*Information given:*
*** Begin section ***

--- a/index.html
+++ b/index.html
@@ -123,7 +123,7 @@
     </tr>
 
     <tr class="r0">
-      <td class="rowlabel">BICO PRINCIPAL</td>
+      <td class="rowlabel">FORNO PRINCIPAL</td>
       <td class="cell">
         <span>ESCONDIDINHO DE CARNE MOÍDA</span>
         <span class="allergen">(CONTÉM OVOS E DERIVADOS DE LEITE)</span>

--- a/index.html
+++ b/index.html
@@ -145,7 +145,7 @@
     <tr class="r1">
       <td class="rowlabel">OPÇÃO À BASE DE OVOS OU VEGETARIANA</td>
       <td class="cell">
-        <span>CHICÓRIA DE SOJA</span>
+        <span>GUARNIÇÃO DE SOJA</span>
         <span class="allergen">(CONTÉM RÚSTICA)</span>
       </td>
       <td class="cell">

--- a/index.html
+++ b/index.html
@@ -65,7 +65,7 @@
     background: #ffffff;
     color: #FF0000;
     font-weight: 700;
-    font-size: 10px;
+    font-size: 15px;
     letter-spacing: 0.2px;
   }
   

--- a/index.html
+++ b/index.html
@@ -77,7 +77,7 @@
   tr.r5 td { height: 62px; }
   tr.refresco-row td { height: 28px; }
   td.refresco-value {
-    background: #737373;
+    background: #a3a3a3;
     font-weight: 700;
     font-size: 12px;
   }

*** End section ***

*Aim of the exercise:* Return each line of the data above verbatim.

*Task solution:*
--- a/index.html
+++ b/index.html
@@ -123,7 +123,7 @@
     </tr>
 
     <tr class="r0">
-      <td class="rowlabel">BICO PRINCIPAL</td>
+      <td class="rowlabel">FORNO PRINCIPAL</td>
       <td class="cell">
         <span>ESCONDIDINHO DE CARNE MOÍDA</span>
         <span class="allergen">(CONTÉM OVOS E DERIVADOS DE LEITE)</span>

--- a/index.html
+++ b/index.html
@@ -145,7 +145,7 @@
     <tr class="r1">
       <td class="rowlabel">OPÇÃO À BASE DE OVOS OU VEGETARIANA</td>
       <td class="cell">
-        <span>CHICÓRIA DE SOJA</span>
+        <span>GUARNIÇÃO DE SOJA</span>
         <span class="allergen">(CONTÉM RÚSTICA)</span>
       </td>
       <td class="cell">

--- a/index.html
+++ b/index.html
@@ -65,7 +65,7 @@
     background: #ffffff;
     color: #FF0000;
     font-weight: 700;
-    font-size: 10px;
+    font-size: 15px;
     letter-spacing: 0.2px;
   }
   

--- a/index.html
+++ b/index.html
@@ -77,7 +77,7 @@
   tr.r5 td { height: 62px; }
   tr.refresco-row td { height: 28px; }
   td.refresco-value {
-    background: #737373;
+    background: #a3a3a3;
     font-weight: 700;
     font-size: 12px;
   }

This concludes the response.